Indeed, Canada decided to keep its borders open and even to speed up acceptance procedures for some highly skilled arrivals. While migrants have lost some ground recently, they’re still twice as likely as native Canadians to hold doctorates or master’s degrees. Sweden wasn’t satisfied with merely implementing a new, skills-based immigration policy; it actually upgraded its integration efforts, including language and vocational training for existing immigrants, right in the middle of the financial crisis.
Hanmeueller and Hiscox (2010), using survey data in the US, find two critical economic concerns that appear to generate anti-immigrant sentiments among voters: concerns about labour-market competition, and concerns about the fiscal burden on public services. Not unexpectedly, employing opinion surveys, Hanson et al (2007) bring evidence that in the United States native residents of states which provide generous benefits to migrants also prefer to reduce the number of migrants.
Furthermore, the opposition is stronger among higher income groups. Similarly, Hanson et al (2009), again employing opinion surveys, find for the United States that native-born residents of states with a high share of unskilled migrants, among the migrants population, prefer to restrict in migration; whereas native-born residents of states with a high share of skilled migrants among the migrant population are less likely to favour restricting migration.
Price wedges in international markets for commodities and financial assets rarely exceed the ratio 2:1. Wages on labour services of similarly qualified individuals in advanced and low income countries differ by a factor of 10. Thus, impediments to international economic exchange whose removal produces the greatest efficiency bang are definitely those associated with labour mobility. To move ahead, we need to embed existing unilateral schemes of regulating labour mobility by multilateral schemes. Without multi-lateralizing the labour mobility schemes, there exist a severe coordination failure: host countries A and B competing for source country B’s skilled and unskilled labour could erode their welfare system, in the presence of welfare migration.

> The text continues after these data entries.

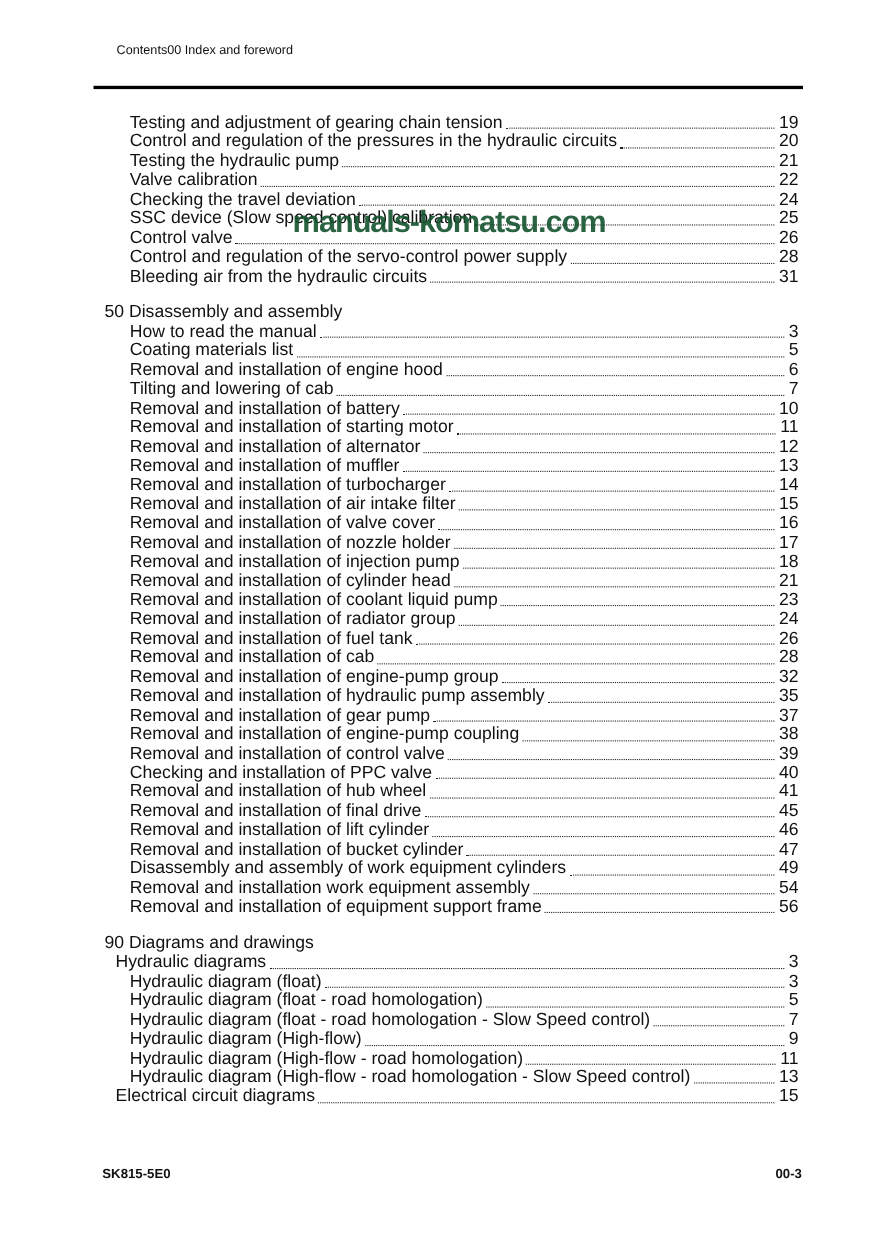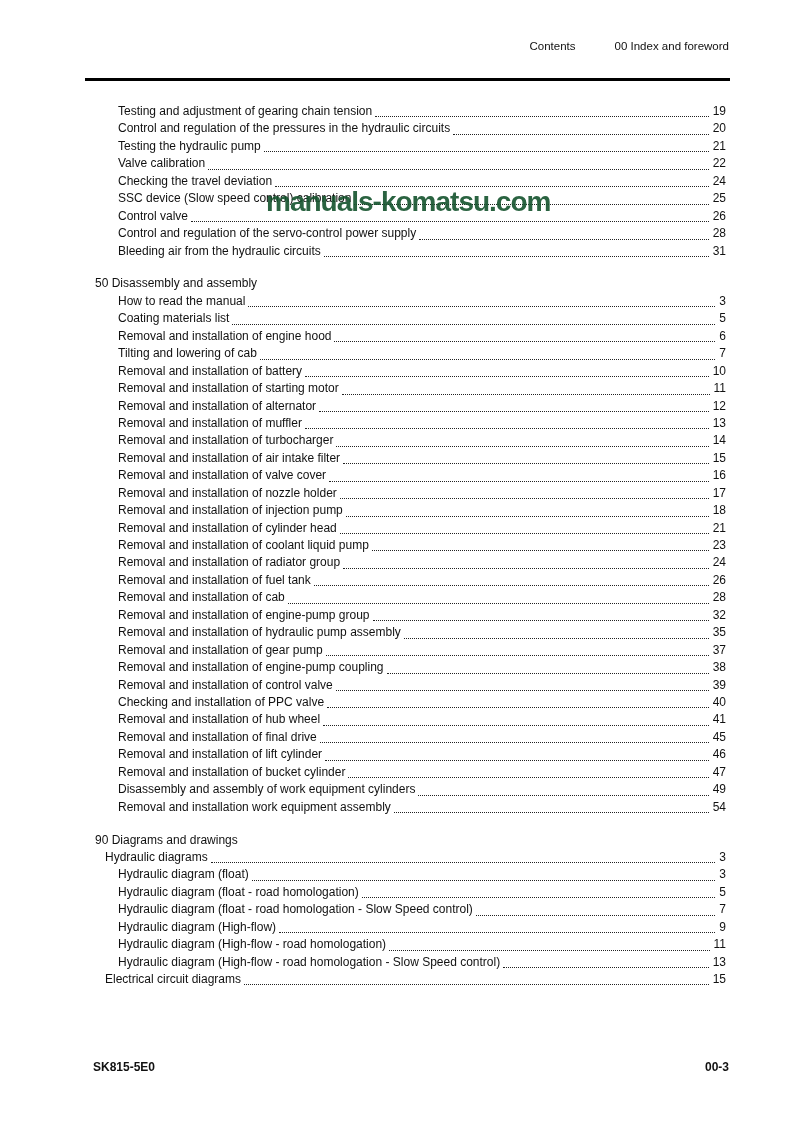--- a/index.html
+++ b/index.html
@@ -12,9 +12,9 @@
     overflow:hidden;
   }
   .header {
-    position:absolute; top:40px; left:83px; right:64px;
-    display:flex; justify-content:flex-end;
-    font-size:11.5px; line-height:13px;gap:39px;
+    position:absolute; top:40px; left:106px; right:64px;
+    display:flex; justify-content:flex-start;
+    font-size:11.5px; line-height:13px;
   }
   .rule {
     position:absolute; top:78px; left:85px; width:645px; height:3px;

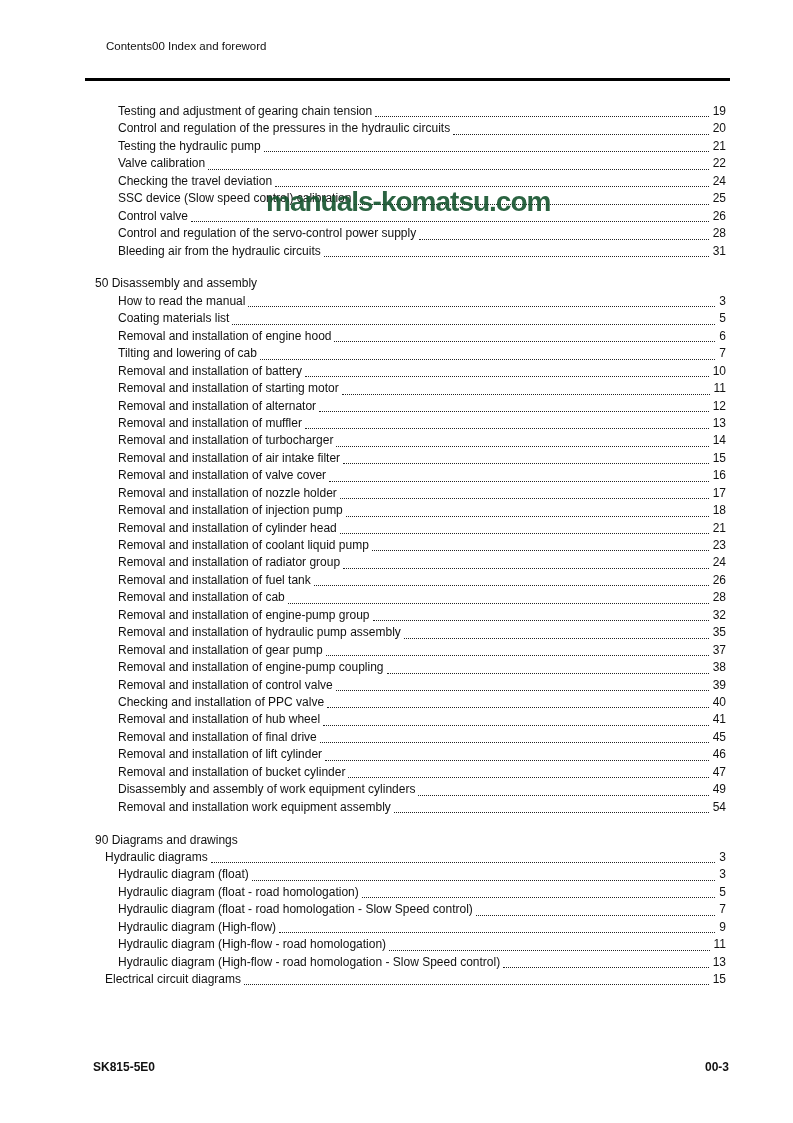--- a/index.html
+++ b/index.html
@@ -22,7 +22,7 @@
   }
   .toc {
     position:absolute; top:103px; left:95px; width:631px;
-    font-size:12px;
+    font-size:16px;
   }
   .row {
     display:flex; align-items:baseline;

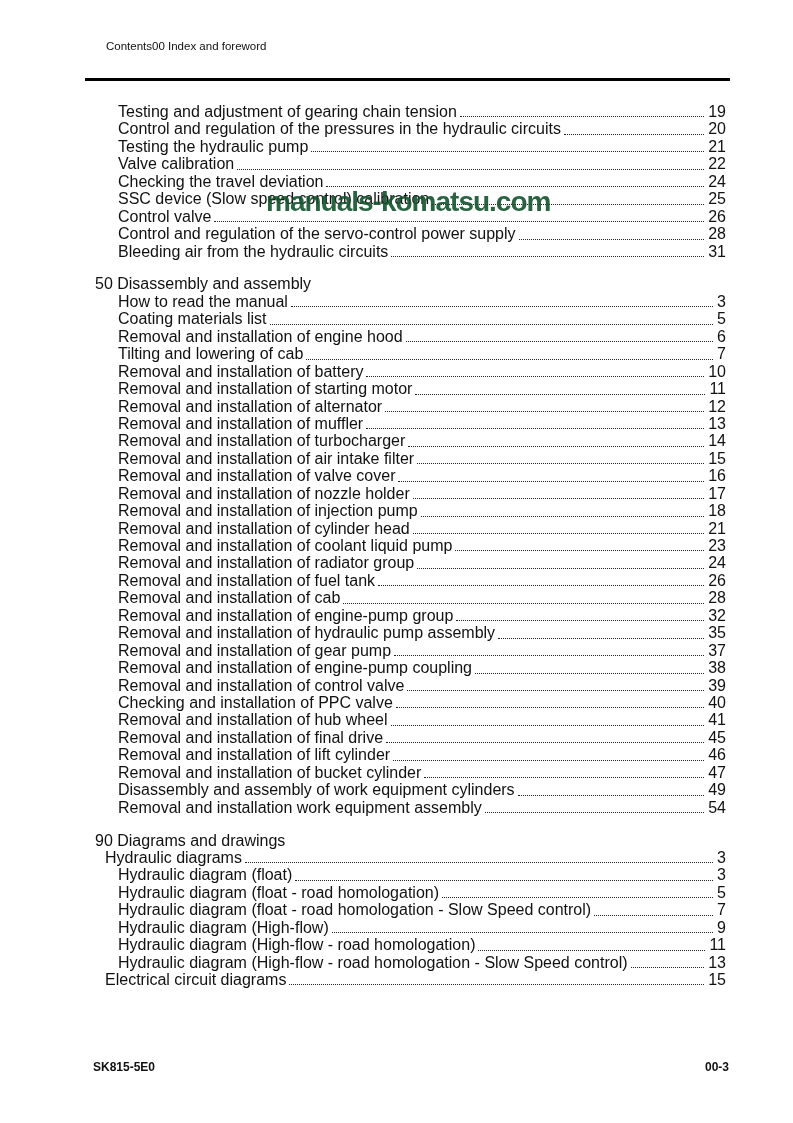--- a/index.html
+++ b/index.html
@@ -265,6 +265,11 @@
         <span class="leader"></span>
         <span class="pagenum">54</span>
       </div>
+      <div class="row lvl2">
+        <span class="title">Removal and installation of equipment support frame</span>
+        <span class="leader"></span>
+        <span class="pagenum">56</span>
+      </div>
       <div class="row lvl0 heading">
         <span class="title">90 Diagrams and drawings</span>
       </div>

In the post-crisis environment, host countries and countries of origin have an opportunity to consider how best to provide safety nets for their overseas workers. As the global economy recovers, unemployed migrant workers will likely find new jobs and those who returned to their home countries will likely be redeployed. How should a portable unemployment insurance system be established? Are there political economy constraints that need to be addressed? Should such a system be negotiated bilaterally or in a multilateral setting? Should it be managed by the private sector or the public sector?
But, macro-Systemic risk is not insurable!
What are the design features of such a system? An appropriate unemployment insurance system would be an important step toward offsetting the devastating impact of the next economic downturn–whether local or global in scope–among overseas workers and their families.